■ What you have to do ■
Would you quote every entry exactly, dropping only the pictures?

Data under study START

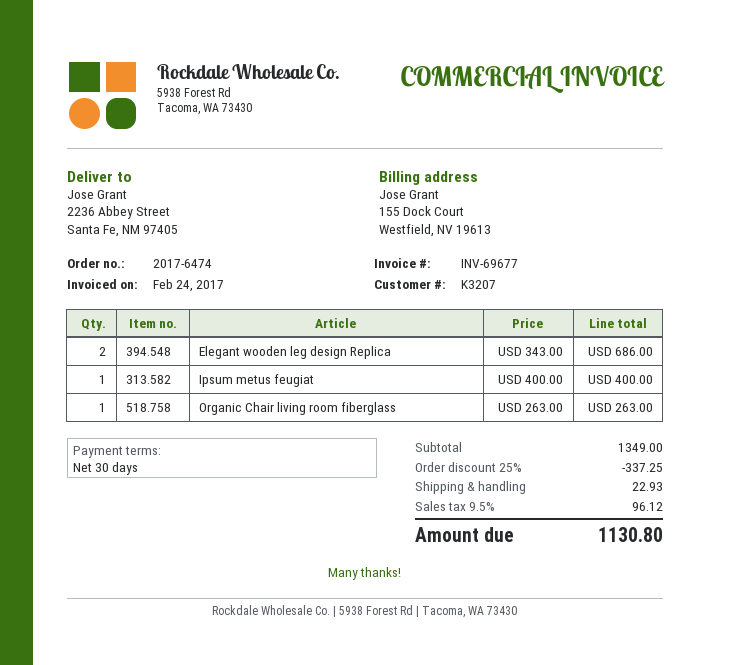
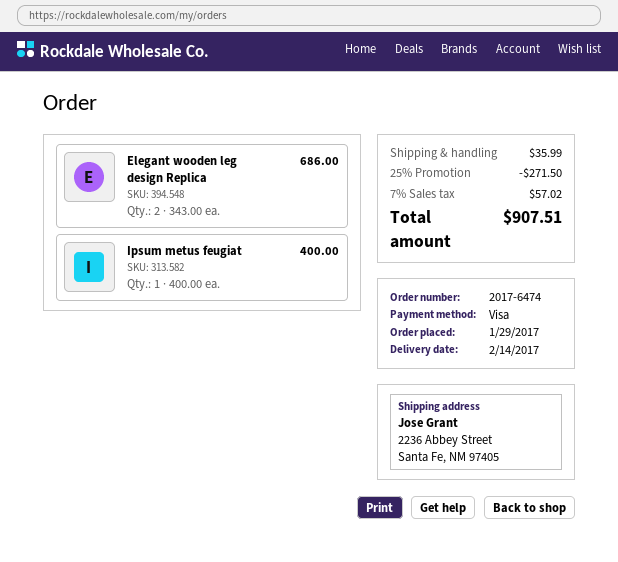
Organic Chair living room fiberglass: 1 x 263.00 = 263.00 -> none
discount: 25% = 337.25 -> 25% = 271.50
shipping: 22.93 -> 35.99
tax: 9.5% = 96.12 -> 7% = 57.02
total: 1130.80 -> 907.51

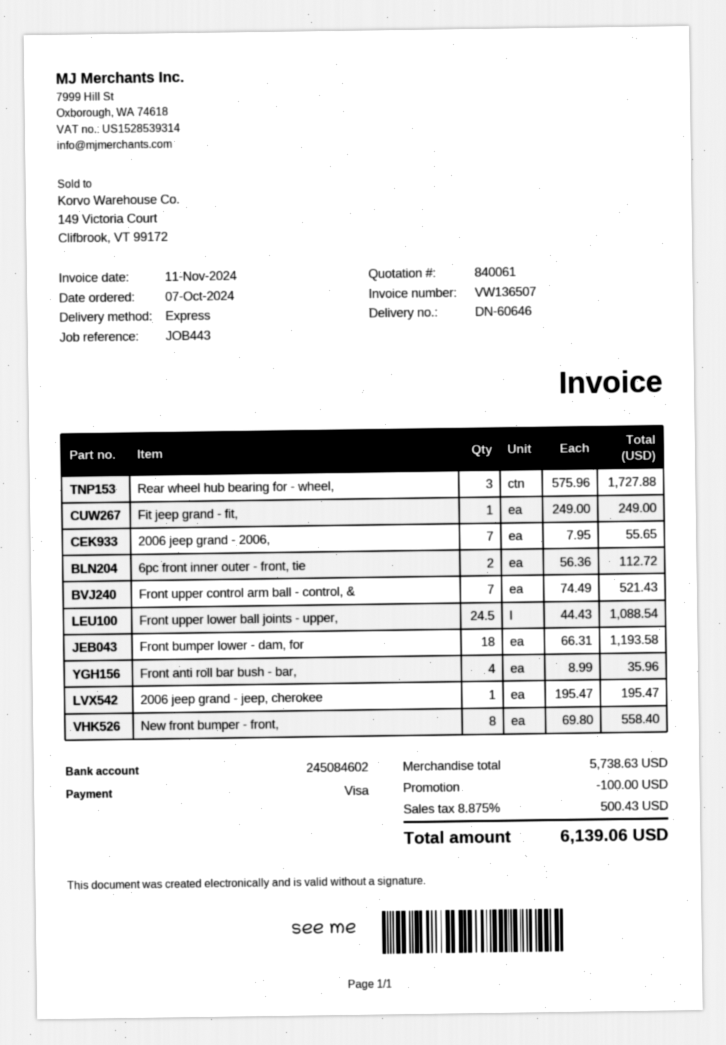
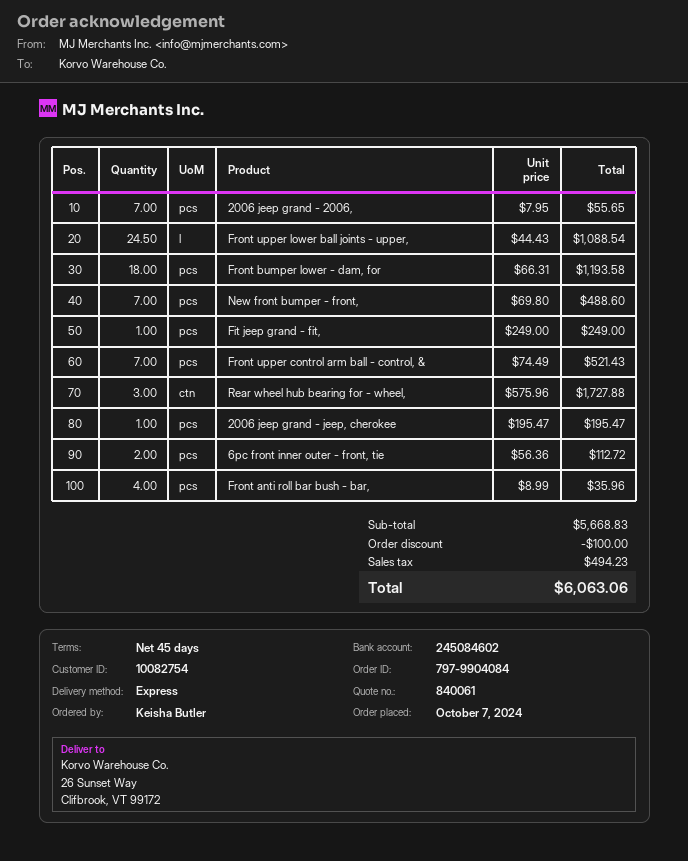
New front bumper - front,: 8 x 69.80 = 558.40 -> 7 x 69.80 = 488.60
subtotal: 5738.63 -> 5668.83
tax: 500.43 -> 494.23
total: 6139.06 -> 6063.06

Data under study END

■ Task answer ■
Organic Chair living room fiberglass: 1 x 263.00 = 263.00 -> none
discount: 25% = 337.25 -> 25% = 271.50
shipping: 22.93 -> 35.99
tax: 9.5% = 96.12 -> 7% = 57.02
total: 1130.80 -> 907.51

New front bumper - front,: 8 x 69.80 = 558.40 -> 7 x 69.80 = 488.60
subtotal: 5738.63 -> 5668.83
tax: 500.43 -> 494.23
total: 6139.06 -> 6063.06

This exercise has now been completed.